# Eclipse 7200mkII



## TamirK (Sep 1, 2011)

Hi,
I am interesting of changing my HU to Eclipse 7200mkII.
My current setup is including:
6 channels Amps
Mono for the Sub.
Morel Elate 3 way, limited edition.
Morel Ultimo 10''.
All activeted by Audison Bit1.
HU- 2Din Alpine media reciever (404 model).

I have a good aportunity of buing Eclipse 2nd hand, mint condition.
As far as SQ is concern, how worth will be changing the HU? 
Will it be real upgrade?
I would appreciate a response from who's familiar with the Eclipse combined with Bit1.
Regards, Tamir.


----------



## eviling (Apr 14, 2010)

it all depends on your goals, also you must consider the draw backs since now your using such an old deck. the bluttooth has tons of feedback , i never achieved a good feedback result just ot much of it. 

the deck it's self for SQ, second only to more recent decks or older MUCH MUCH more expesnive decks, for SQ and price, best bangf or the buck, the 1200$ unit is only gonna have a 5% gain over it tops.
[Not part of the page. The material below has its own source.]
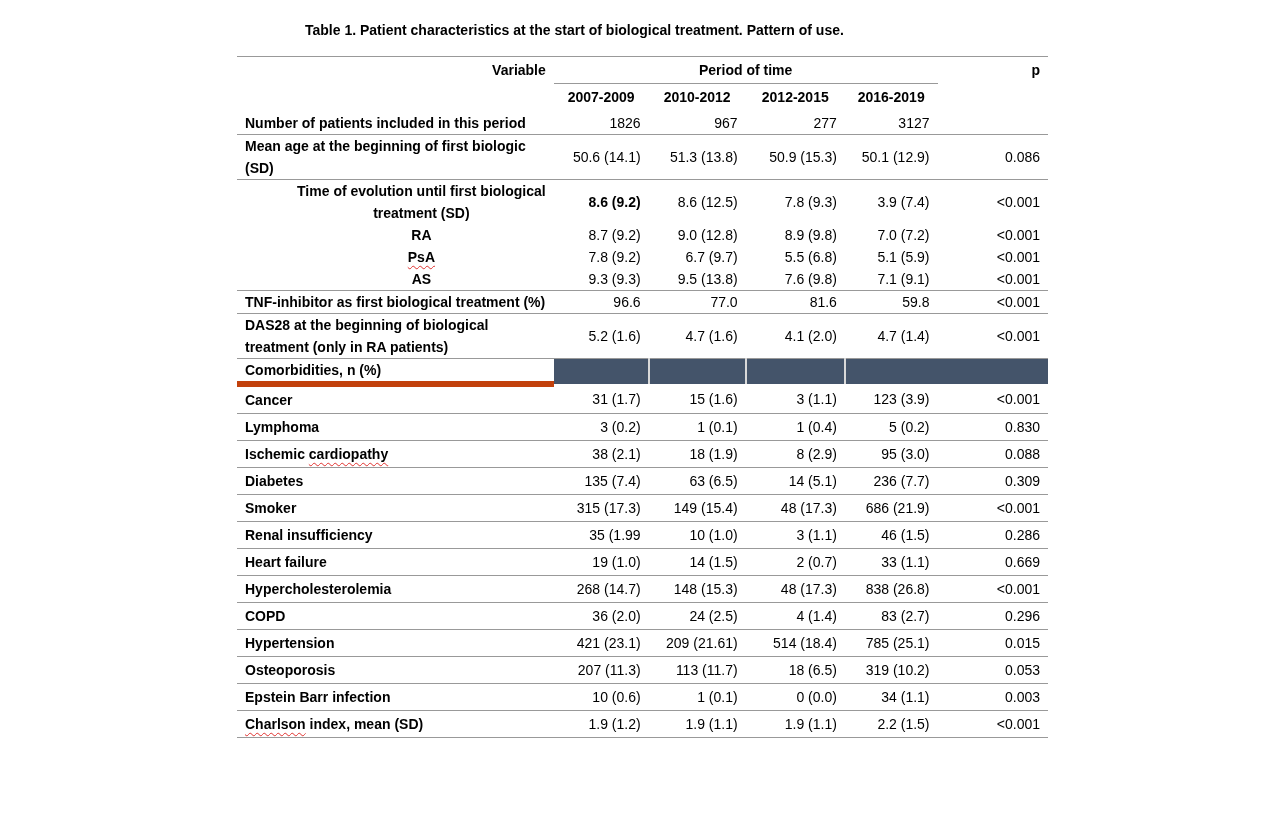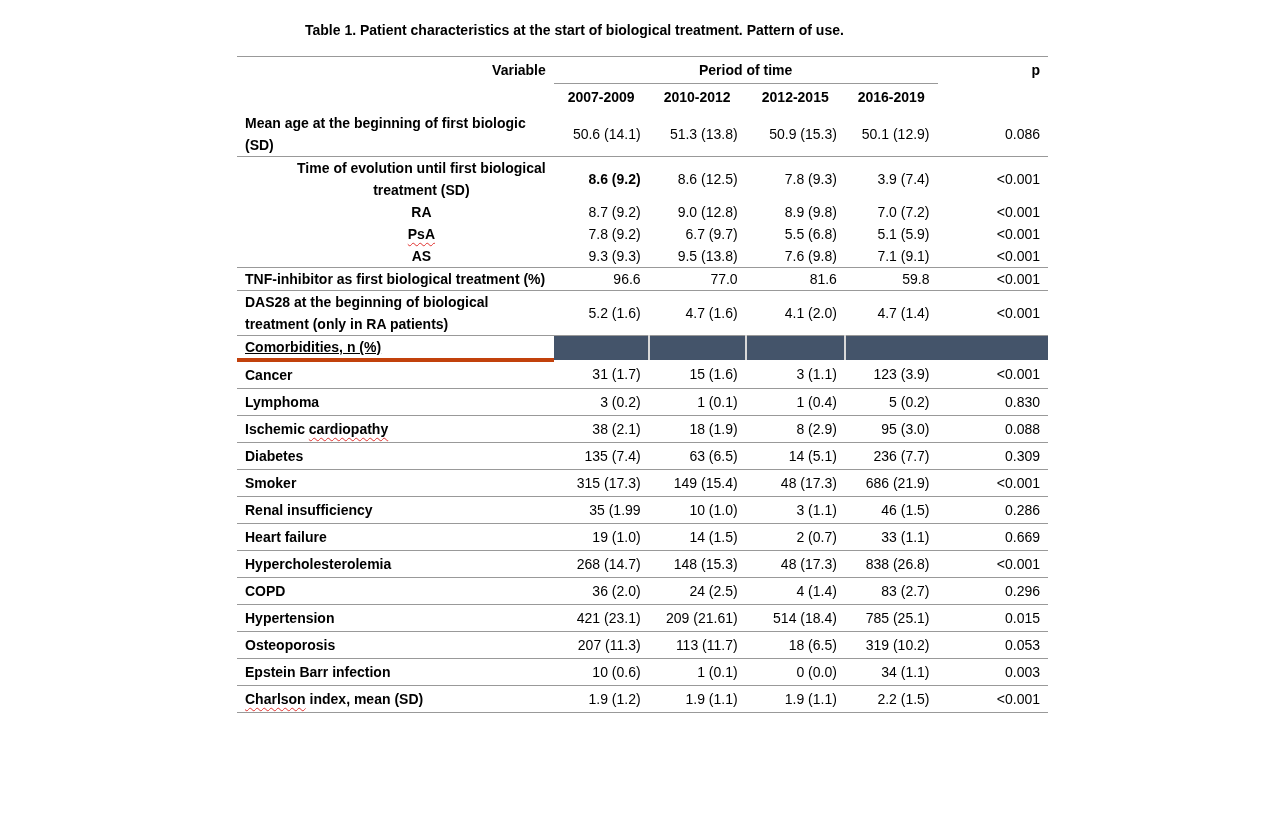"Number of patients included in" tr.row { html: none -> <tr> <td><span>Number of patients included in this period</span></td> <td>1826</td> <td>967</td> <td>277</td> <td>3127</td> <td></td> </tr> }
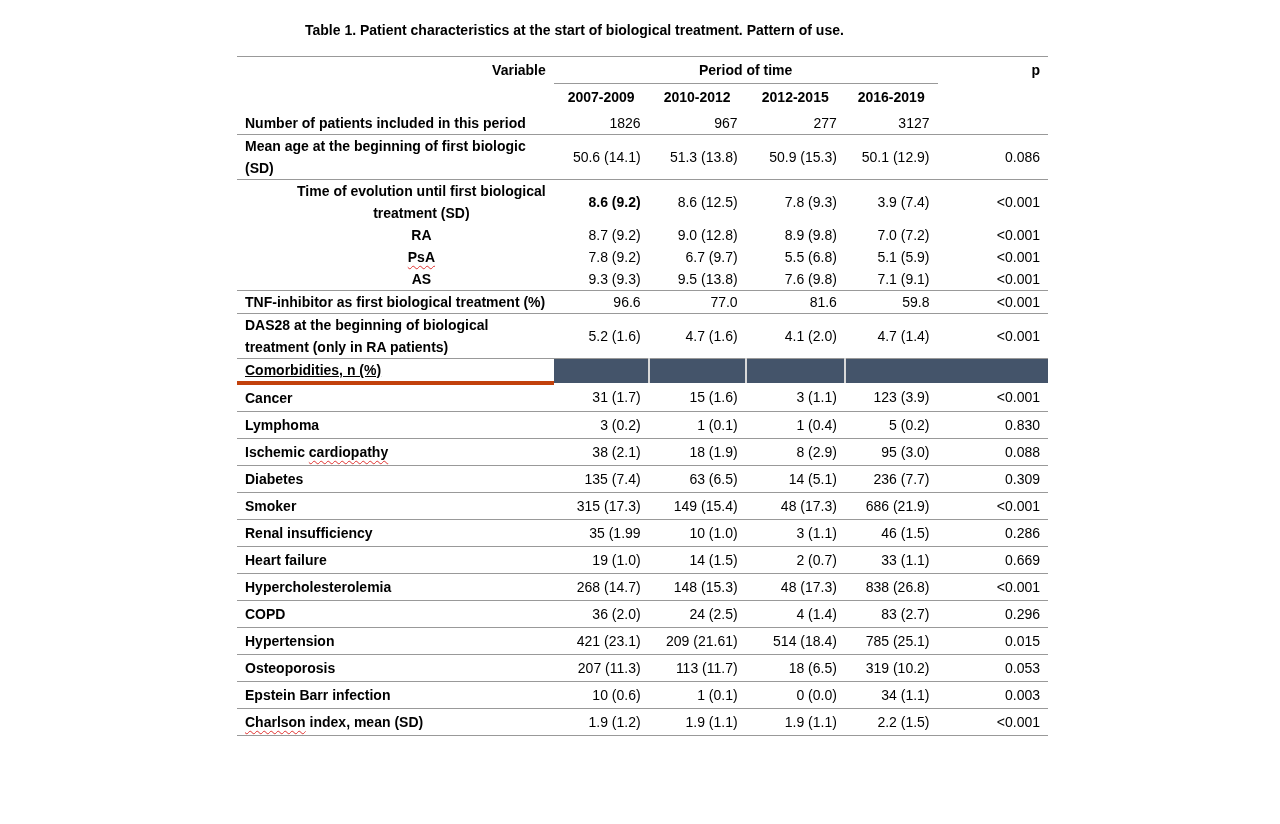"Comorbidities, n (%)" .section td.lbl { border-bottom: 4px solid #c2410c -> 6px solid #c2410c; text-decoration: underline -> none }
EQ is nice, T|A is real nice, easy to work around with once you get the hang of Eclipse. but from the sounds of it. id ont have enough info to gauge how I'd recommend what you would do from here, BUT the answer to your question is yes, its an upgrade and yes, its worth every penny. is it worth the hassle though, that depends on you.


----------



## ewffan (Oct 20, 2005)

eviling said:


> it all depends on your goals, also you must consider the draw backs since now your using such an old deck. the bluttooth has tons of feedback , i never achieved a good feedback result just ot much of it.
> 
> the deck it's self for SQ, second only to more recent decks or older MUCH MUCH more expesnive decks, for SQ and price, best bangf or the buck, the 1200$ unit is only gonna have a 5% gain over it tops. EQ is nice, T|A is real nice, easy to work around with once you get the hang of Eclipse. but from the sounds of it. id ont have enough info to gauge how I'd recommend what you would do from here, BUT the answer to your question is yes, its an upgrade and yes, its worth every penny. is it worth the hassle though, that depends on you.


Great feedback. I was considering one of these myself.....don't know now.


----------